I recently acquired a
sketch Billy did for a fan in 1930. Its charm – particularly its curiosity – is
the cartoonist’s stationery. The letter page embossed with his solitary
signature is typical enough. But the
envelope reminds me of the business cards of Newman and the Postmaster General
in a Seinfeld episode – the return address is “DeBeck, New York.” Maybe
the postmen knew all about him; he was a celebrity.
I share, then, two
Christmas greetings DeBeck drew. Sketches, as loose and charming as one could
wish.
We can fast-forward to a
photo of me and Fred Lasswell, who succeeded DeBeck on the strip (after a
wartime fill-in by Joe Musial); just as the terrific John Rose carries on
today.
Photo of Fred Lasswell and Rick Marschall, 1995, making
fashion statements during the US Postal Service’s 100 Years of the Comics celebration. |
Fred and I were at an event
celebrating the US Postal Service’s issuance of 20 stamps commemorating the
centennial of the comic strip.
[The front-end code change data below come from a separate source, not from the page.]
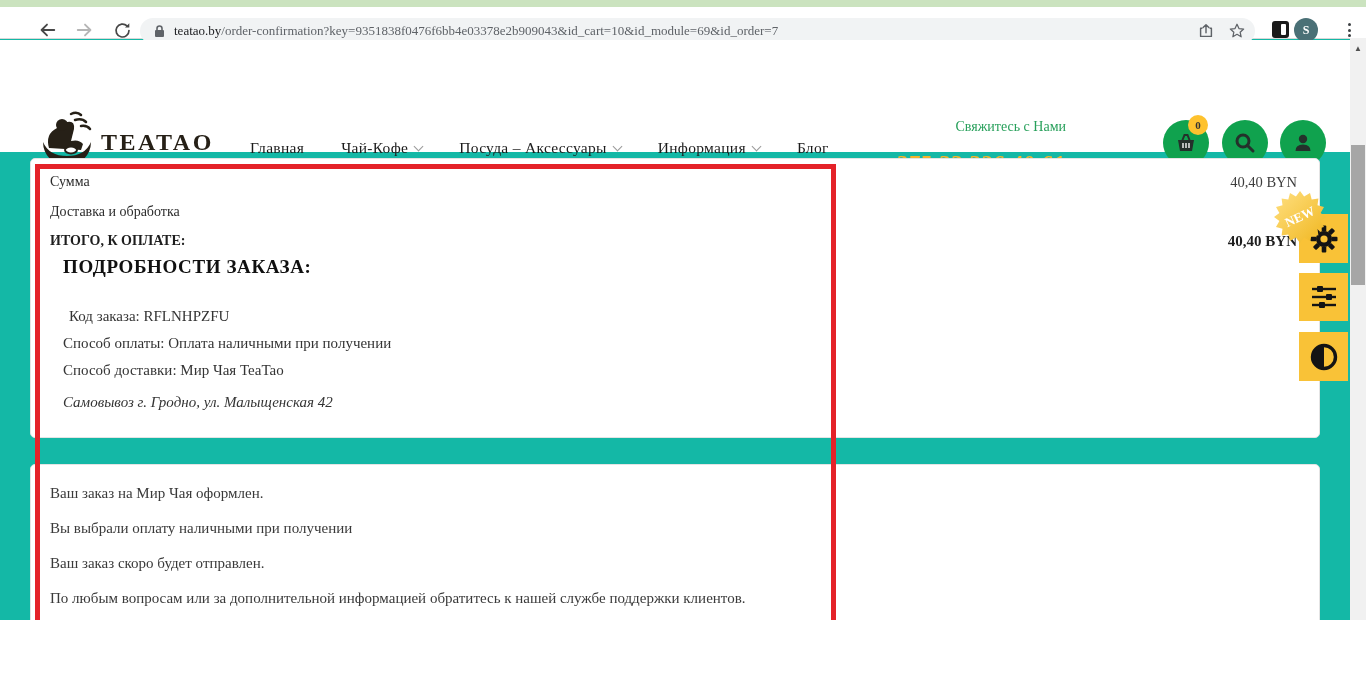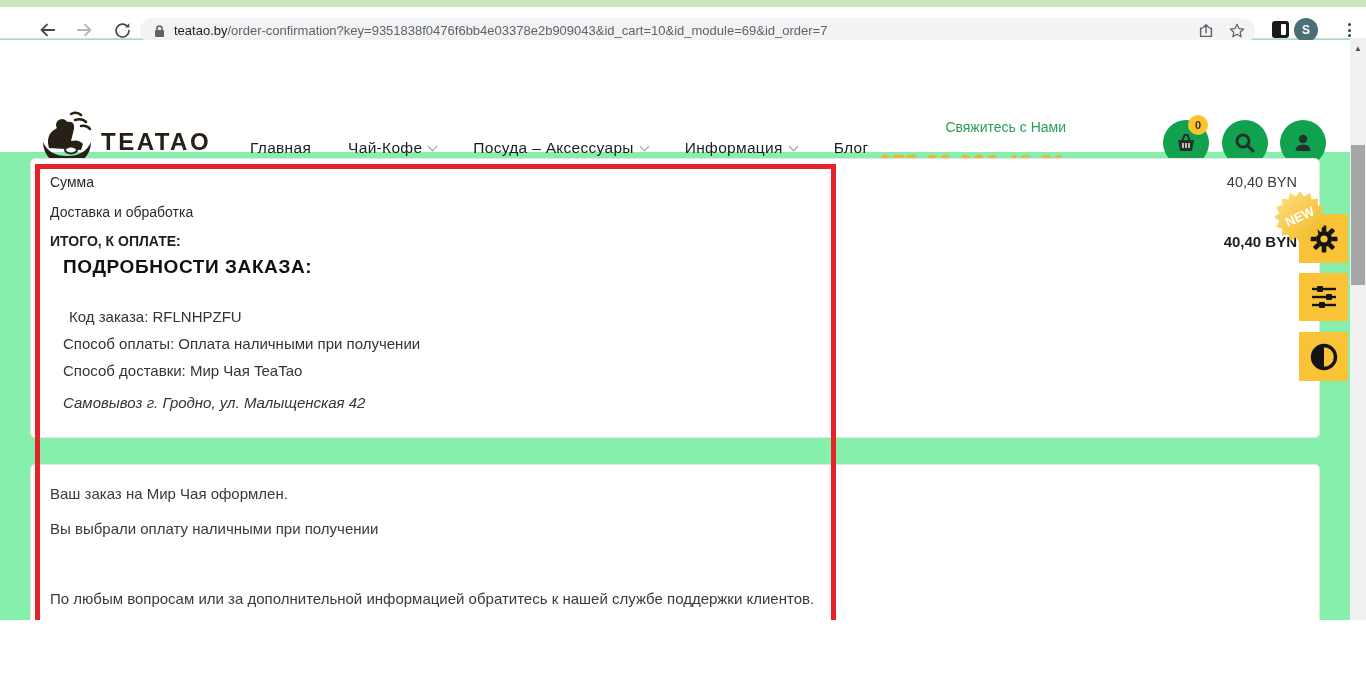--- a/index.html
+++ b/index.html
@@ -5,7 +5,7 @@
   * { margin:0; padding:0; box-sizing:border-box; }
   html,body { width:1366px; height:692px; overflow:hidden; }
   body { font-family:"Liberation Sans", sans-serif; background:#fff; }
-  #screen { position:relative; width:1366px; height:620px; background:#86efac; overflow:hidden; }
+  #screen { position:relative; width:1366px; height:620px; background:#14b8a6; overflow:hidden;font-family:Liberation Serif, serif; }
 
   
   .tabstrip { position:absolute; left:0; top:0; width:1366px; height:7px; background:#cbe3bf; }

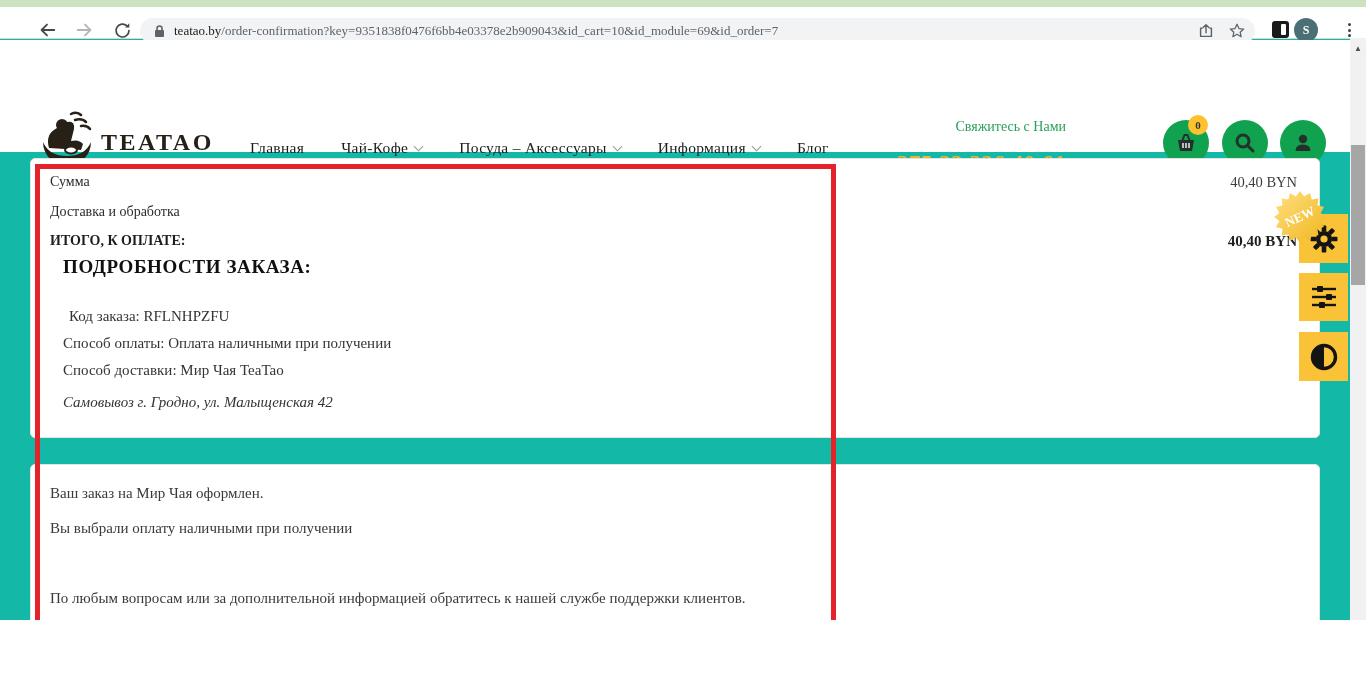--- a/index.html
+++ b/index.html
@@ -198,6 +198,7 @@
   <div class="card card2"></div>
   <div class="t confline" style="left:50px; top:485px;">Ваш заказ на Мир Чая оформлен.</div>
   <div class="t confline" style="left:50px; top:520px;">Вы выбрали оплату наличными при получении</div>
+  <div class="t confline" style="left:50px; top:555px;">Ваш заказ скоро будет отправлен.</div>
   <div class="t confline" style="left:50px; top:590px;">По любым вопросам или за дополнительной информацией обратитесь к нашей службе поддержки клиентов.</div>
 
   <div class="annotation"></div>

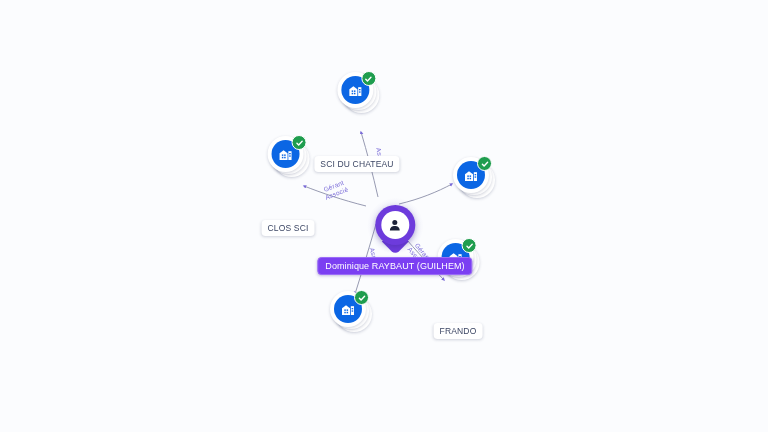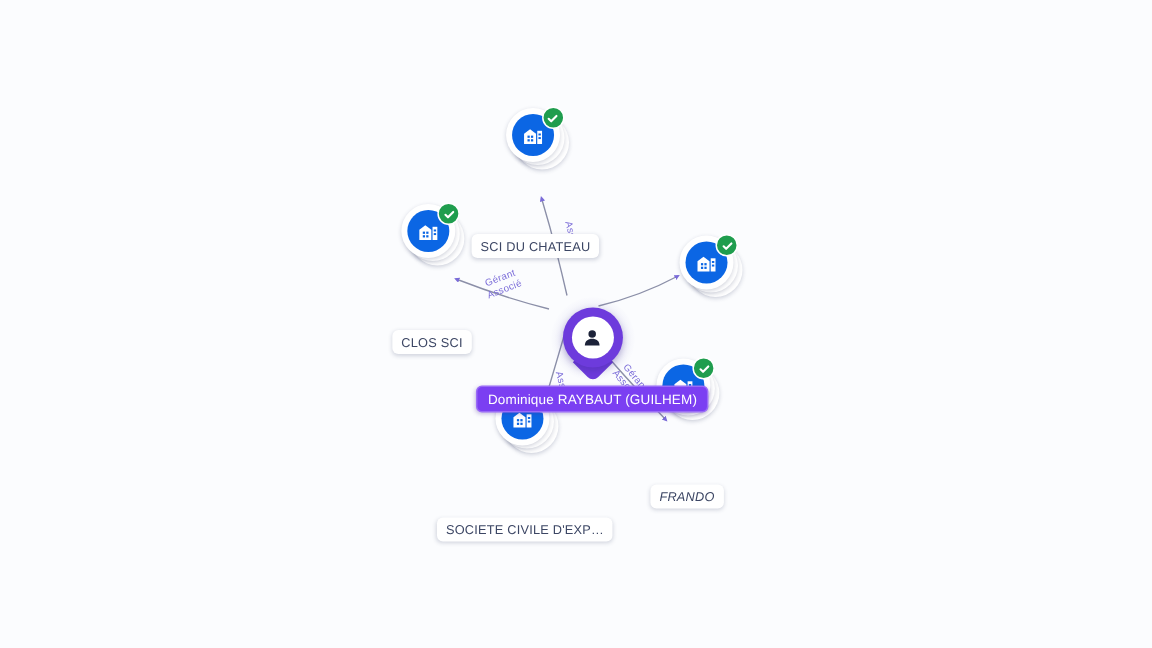--- a/index.html
+++ b/index.html
@@ -291,7 +291,7 @@
     </div>
   </div>
 
-  <div class="node" style="left:458px; top:289px;font-style:italic;">
+  <div class="node" style="left:458px; top:289px;">
     <div class="company-stack">
       <div class="stack-card c3"></div>
       <div class="stack-card c2"></div>

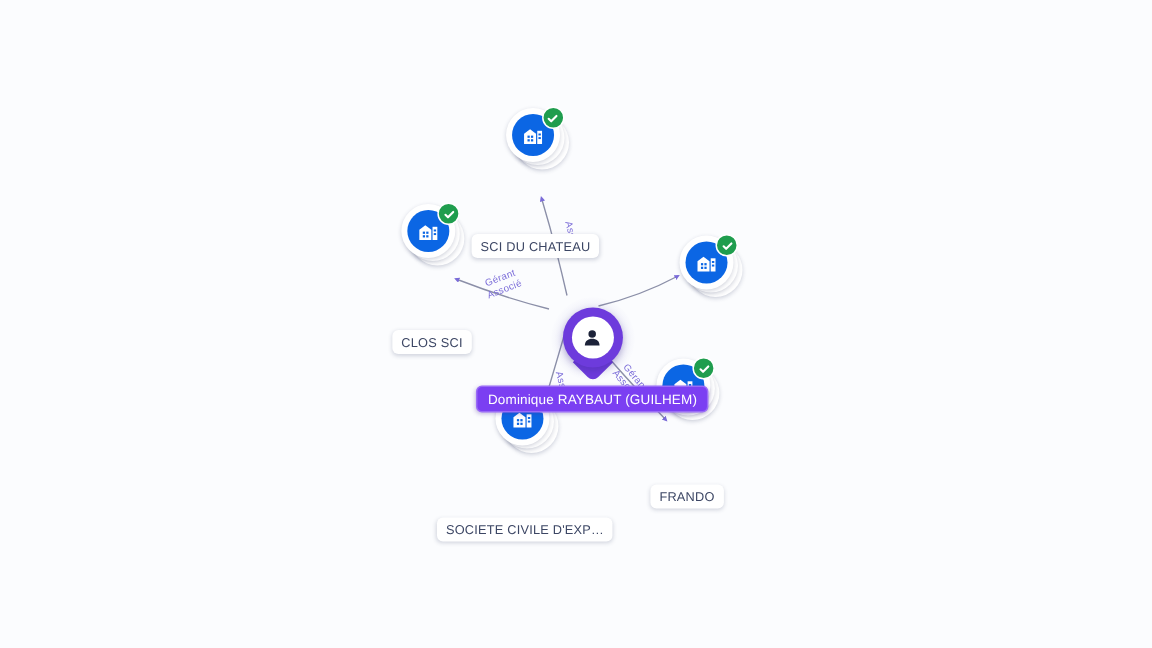--- a/index.html
+++ b/index.html
@@ -340,7 +340,6 @@
         </svg>
       </div>
     </div>
-    <div class="node-label">SOCIETE CIVILE D'EXP…</div>
   </div>
 
   <div id="node-person" style="left:384px; top:240px;margin-left:11px;">

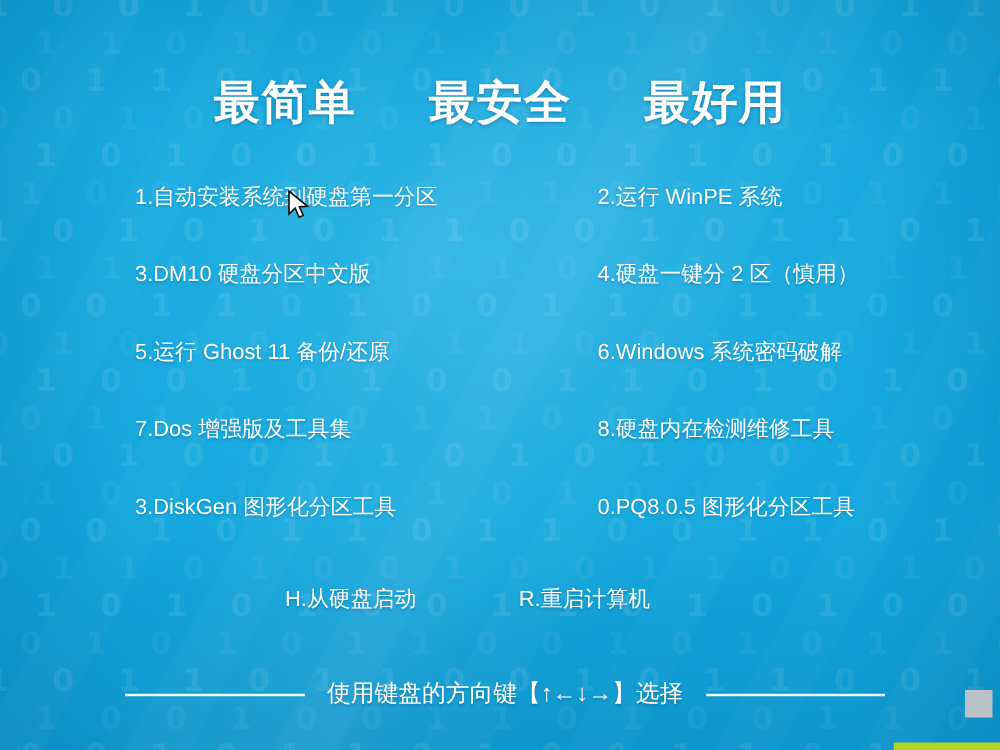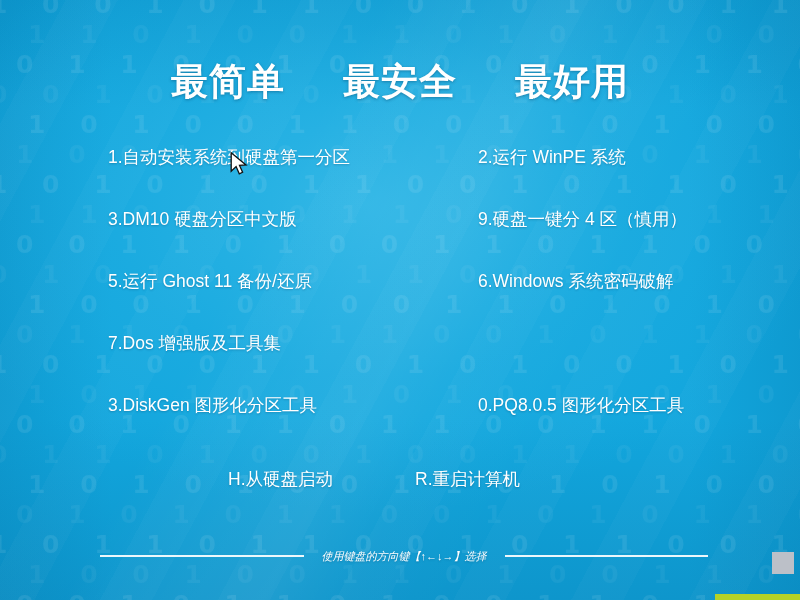--- a/index.html
+++ b/index.html
@@ -212,7 +212,7 @@
 
     <div class="menu-row">
       <div class="menu-item col-left">3.DM10 硬盘分区中文版</div>
-      <div class="menu-item col-right">9.硬盘一键分 4 区（慎用）</div>
+      <div class="menu-item col-right">4.硬盘一键分 2 区（慎用）</div>
     </div>
 
     <div class="menu-row">

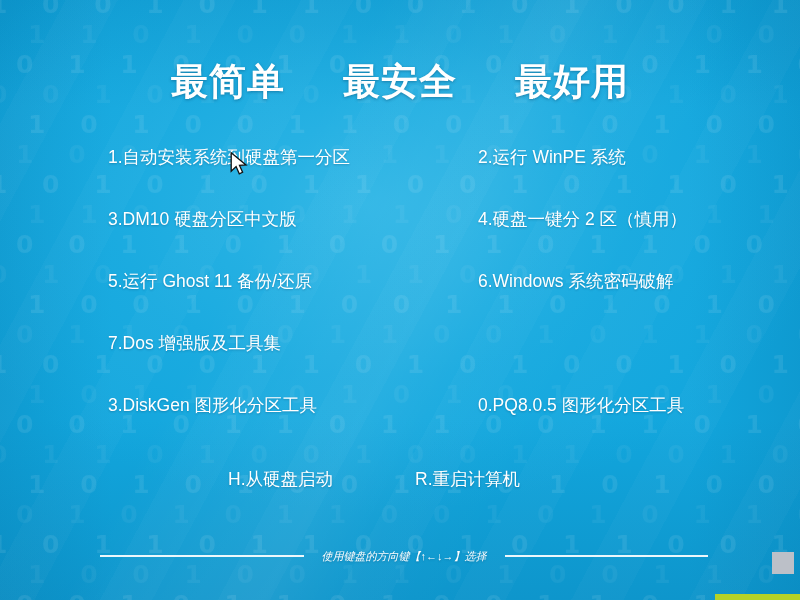--- a/index.html
+++ b/index.html
@@ -222,6 +222,7 @@
 
     <div class="menu-row">
       <div class="menu-item col-left">7.Dos 增强版及工具集</div>
+      <div class="menu-item col-right">8.硬盘内在检测维修工具</div>
     </div>
 
     <div class="menu-row">

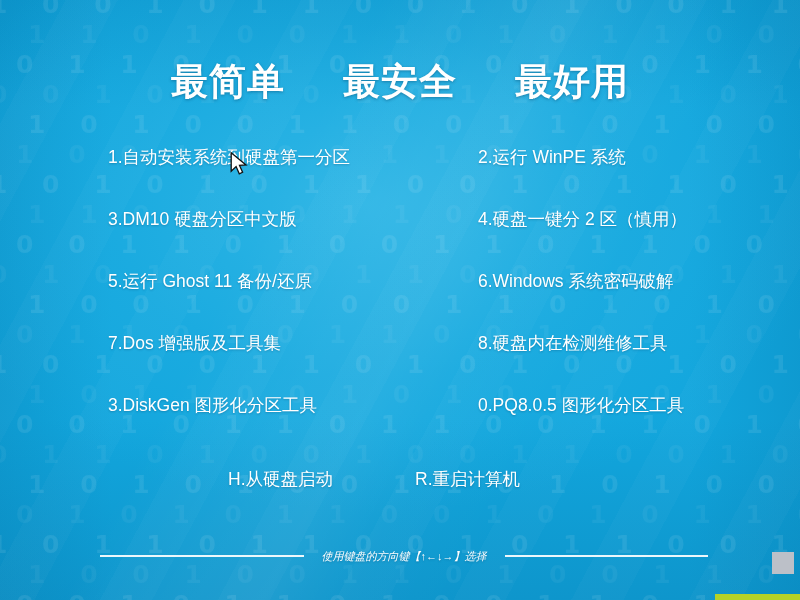--- a/index.html
+++ b/index.html
@@ -152,11 +152,10 @@
   }
   #footer-text {
     color: #ffffff;
-    font-size: 11px;
+    font-size: 19px;
     line-height: 26px;
     white-space: nowrap;
     text-shadow: 0 1px 2px rgba(0,60,95,0.30);
-    font-style: italic;
   }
The year was 1995, almost (gulp!) 25 years ago. Barney
Google was one of the stamps’ stars, and Fred attended events with the
Yellow Kid on his tie. As I was the USPS’s consultant for the project
(providing many images; an 11-city speaking tour; writing the 100-page book
they produced, etc) I invariably wore a tie with the Yellow Kid, hand-painted
by Robin Doig of San Diego Comicon fame).
We are showing off the ties
in the photo – not really a competition between the Yellow Kids, since they
each were in a tie – under which, on a subsequent visit, Fred drew a portrait
of ol’ Snuffy. A good ol’ sketch, dadburn it; good enuff fer me!